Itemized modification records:
»»

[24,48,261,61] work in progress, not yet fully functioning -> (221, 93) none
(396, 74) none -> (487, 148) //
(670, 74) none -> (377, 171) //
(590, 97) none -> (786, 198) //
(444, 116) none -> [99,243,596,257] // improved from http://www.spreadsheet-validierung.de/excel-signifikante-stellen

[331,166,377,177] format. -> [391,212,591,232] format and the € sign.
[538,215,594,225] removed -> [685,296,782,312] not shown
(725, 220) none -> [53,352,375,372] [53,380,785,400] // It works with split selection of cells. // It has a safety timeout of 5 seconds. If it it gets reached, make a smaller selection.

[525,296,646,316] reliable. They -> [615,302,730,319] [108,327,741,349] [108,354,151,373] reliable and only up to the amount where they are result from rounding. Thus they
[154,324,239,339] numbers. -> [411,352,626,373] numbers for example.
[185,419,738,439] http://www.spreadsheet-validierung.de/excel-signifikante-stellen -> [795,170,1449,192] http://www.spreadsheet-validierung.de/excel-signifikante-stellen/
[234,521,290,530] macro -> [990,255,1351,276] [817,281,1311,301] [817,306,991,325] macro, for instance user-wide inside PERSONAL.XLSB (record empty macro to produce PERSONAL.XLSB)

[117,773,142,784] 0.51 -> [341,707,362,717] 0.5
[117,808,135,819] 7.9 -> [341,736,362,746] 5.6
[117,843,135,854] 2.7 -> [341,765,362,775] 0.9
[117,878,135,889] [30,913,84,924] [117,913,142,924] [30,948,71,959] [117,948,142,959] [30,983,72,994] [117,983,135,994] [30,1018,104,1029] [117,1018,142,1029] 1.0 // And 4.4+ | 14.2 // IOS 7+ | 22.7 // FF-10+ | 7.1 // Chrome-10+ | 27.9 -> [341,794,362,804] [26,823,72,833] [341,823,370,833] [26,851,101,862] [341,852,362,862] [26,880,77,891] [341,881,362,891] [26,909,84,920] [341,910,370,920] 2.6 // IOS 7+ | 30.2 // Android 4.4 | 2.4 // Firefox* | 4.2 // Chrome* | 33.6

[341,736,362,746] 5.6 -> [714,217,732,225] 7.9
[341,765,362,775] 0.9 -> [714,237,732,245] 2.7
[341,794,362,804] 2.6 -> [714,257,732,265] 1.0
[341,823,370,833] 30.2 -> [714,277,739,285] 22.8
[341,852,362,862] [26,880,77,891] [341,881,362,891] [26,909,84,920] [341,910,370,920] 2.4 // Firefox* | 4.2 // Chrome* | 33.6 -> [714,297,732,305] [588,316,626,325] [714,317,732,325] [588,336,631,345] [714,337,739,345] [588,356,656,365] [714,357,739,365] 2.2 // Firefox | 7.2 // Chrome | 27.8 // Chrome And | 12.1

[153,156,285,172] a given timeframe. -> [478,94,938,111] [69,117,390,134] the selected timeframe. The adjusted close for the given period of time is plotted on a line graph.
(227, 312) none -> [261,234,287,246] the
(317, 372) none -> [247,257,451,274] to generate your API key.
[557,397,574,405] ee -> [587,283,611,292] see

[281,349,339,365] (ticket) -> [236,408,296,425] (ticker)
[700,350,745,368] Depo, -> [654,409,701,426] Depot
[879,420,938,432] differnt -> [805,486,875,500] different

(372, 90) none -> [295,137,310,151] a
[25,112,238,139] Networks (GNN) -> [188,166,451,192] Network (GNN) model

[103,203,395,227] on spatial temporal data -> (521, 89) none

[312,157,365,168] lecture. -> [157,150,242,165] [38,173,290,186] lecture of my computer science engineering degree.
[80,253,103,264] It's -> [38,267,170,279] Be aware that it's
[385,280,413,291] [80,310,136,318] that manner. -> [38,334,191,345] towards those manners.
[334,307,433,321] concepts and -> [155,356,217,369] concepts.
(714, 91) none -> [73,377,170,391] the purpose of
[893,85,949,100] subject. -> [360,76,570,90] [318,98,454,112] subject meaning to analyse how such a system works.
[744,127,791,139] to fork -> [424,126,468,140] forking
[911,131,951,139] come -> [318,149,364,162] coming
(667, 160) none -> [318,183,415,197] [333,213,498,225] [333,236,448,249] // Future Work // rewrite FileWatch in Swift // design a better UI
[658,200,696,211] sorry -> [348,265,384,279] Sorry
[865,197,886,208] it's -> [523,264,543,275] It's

««

[Problem details]:
Please go through the data above and copy each line that has the word "validierung".

[Your response]:
(444, 116) none -> [99,243,596,257] // improved from http://www.spreadsheet-validierung.de/excel-signifikante-stellen
[185,419,738,439] http://www.spreadsheet-validierung.de/excel-signifikante-stellen -> [795,170,1449,192] http://www.spreadsheet-validierung.de/excel-signifikante-stellen/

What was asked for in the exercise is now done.